[MATERIAL SHOWN]
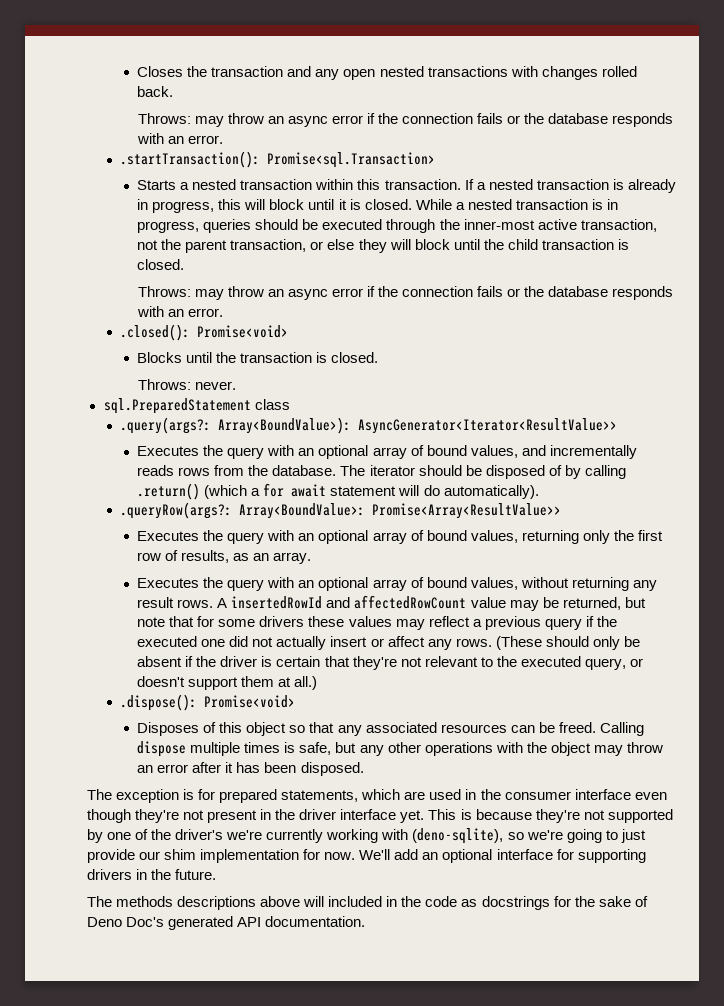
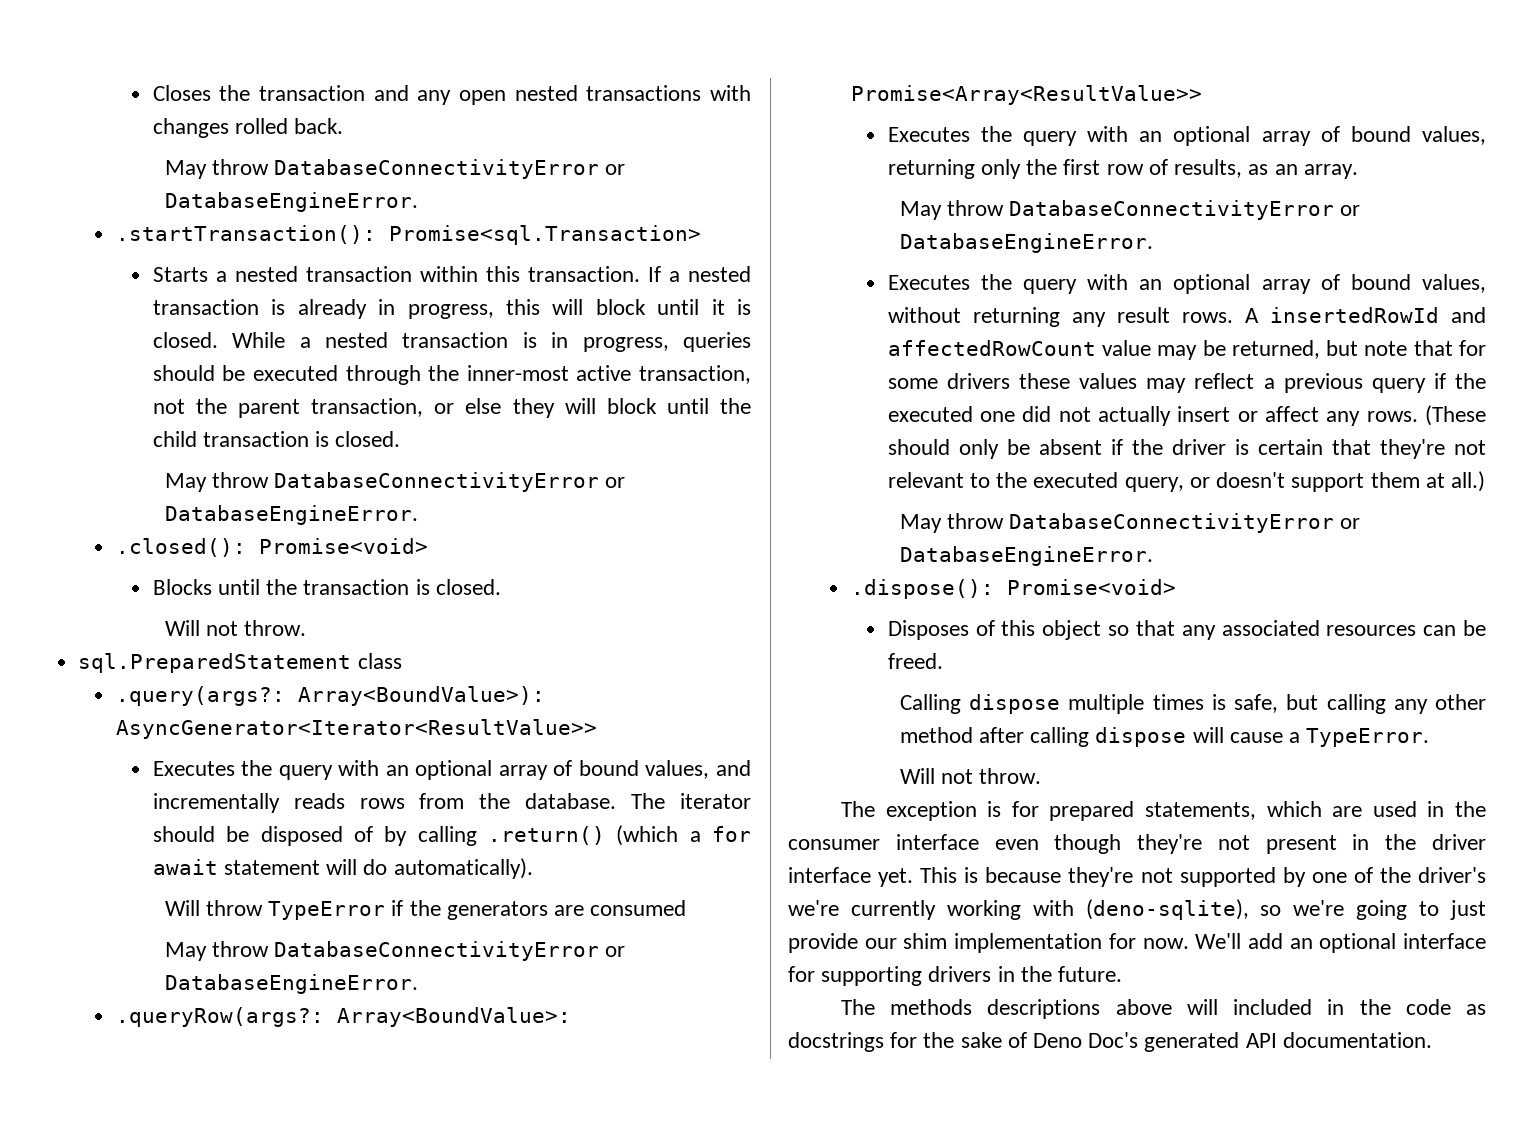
[137,113,674,127] [136,133,223,144] Throws: may throw an async error if the connection fails or the database responds with an error. -> [164,159,626,179] [164,192,418,212] May throw DatabaseConnectivityError or DatabaseEngineError.
[137,286,674,300] [136,306,223,317] Throws: may throw an async error if the connection fails or the database responds with an error. -> [164,472,626,492] [164,505,418,525] May throw DatabaseConnectivityError or DatabaseEngineError.
[137,379,236,390] Throws: never. -> [164,620,307,636] Will not throw.
(539, 492) none -> [164,900,687,920] [164,941,626,961] [164,974,418,994] // Will throw TypeError if the generators are consumed // May throw DatabaseConnectivityError or DatabaseEngineError.
(312, 558) none -> [899,200,1361,220] [899,233,1153,253] // May throw DatabaseConnectivityError or DatabaseEngineError.
(318, 683) none -> [899,513,1361,533] [899,546,1153,566] // May throw DatabaseConnectivityError or DatabaseEngineError.
(596, 727) none -> (943, 661) //
(357, 747) none -> [1326,694,1386,714] calling
[424,742,663,756] [137,762,364,776] operations with the object may throw an error after it has been disposed. -> [899,727,1430,747] [899,768,1042,784] method after calling dispose will cause a TypeError. // Will not throw.

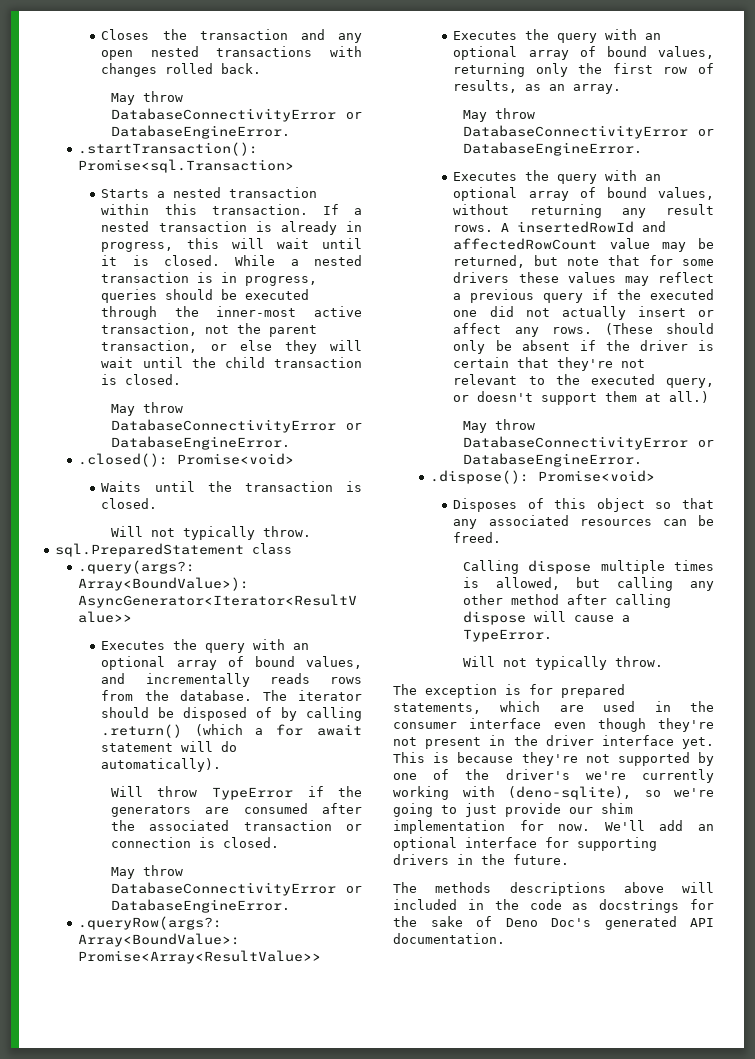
[595,299,646,315] block -> [276,238,309,249] wait
[606,398,657,414] block -> [101,357,134,368] wait
[152,579,212,595] Blocks -> [101,481,142,492] Waits
(239, 628) none -> [182,526,255,540] typically
(687, 908) none -> [322,803,362,814] [110,820,362,831] [110,837,279,848] after the associated transaction or connection is closed.
[1234,694,1279,713] safe, -> [495,577,560,590] allowed,
(974, 776) none -> [534,656,607,670] typically

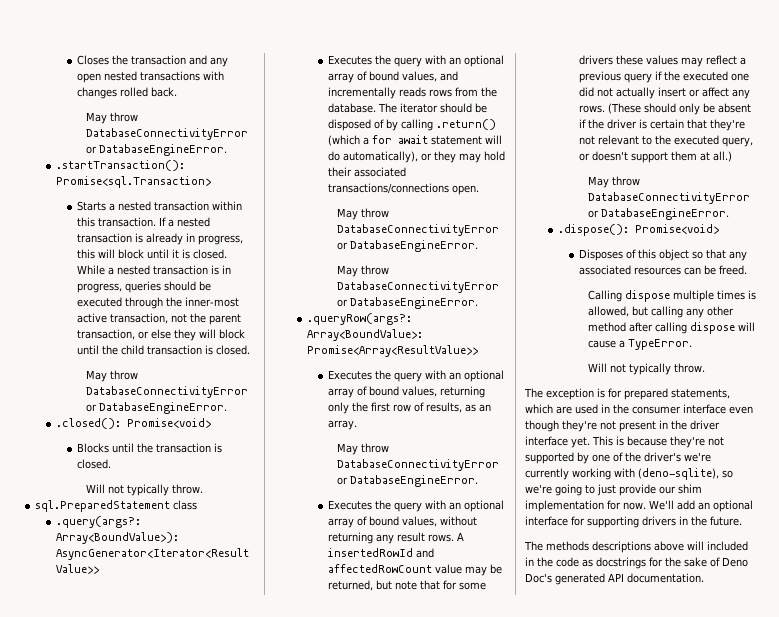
[276,238,309,249] wait -> [117,249,144,259] block
[101,357,134,368] wait -> [218,329,245,339] block
[101,481,142,492] Waits -> [76,443,109,453] Blocks
[101,758,222,772] [110,786,362,800] [110,803,362,817] [110,820,362,831] [110,837,279,848] automatically). // Will throw TypeError if the generators are consumed after the associated transaction or connection is closed. -> [342,151,505,163] [327,167,406,177] [327,183,479,195] [336,208,389,220] [336,224,499,236] [336,240,478,252] automatically), or they may hold their associated transactions/connections open. // May throw DatabaseConnectivityError or DatabaseEngineError.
[/MATERIAL SHOWN]
Look for the string "transaction" in the listing above and copy every line holding it.

OUTPUT OF THE EXERCISE:
(687, 908) none -> [322,803,362,814] [110,820,362,831] [110,837,279,848] after the associated transaction or connection is closed.
[101,758,222,772] [110,786,362,800] [110,803,362,817] [110,820,362,831] [110,837,279,848] automatically). // Will throw TypeError if the generators are consumed after the associated transaction or connection is closed. -> [342,151,505,163] [327,167,406,177] [327,183,479,195] [336,208,389,220] [336,224,499,236] [336,240,478,252] automatically), or they may hold their associated transactions/connections open. // May throw DatabaseConnectivityError or DatabaseEngineError.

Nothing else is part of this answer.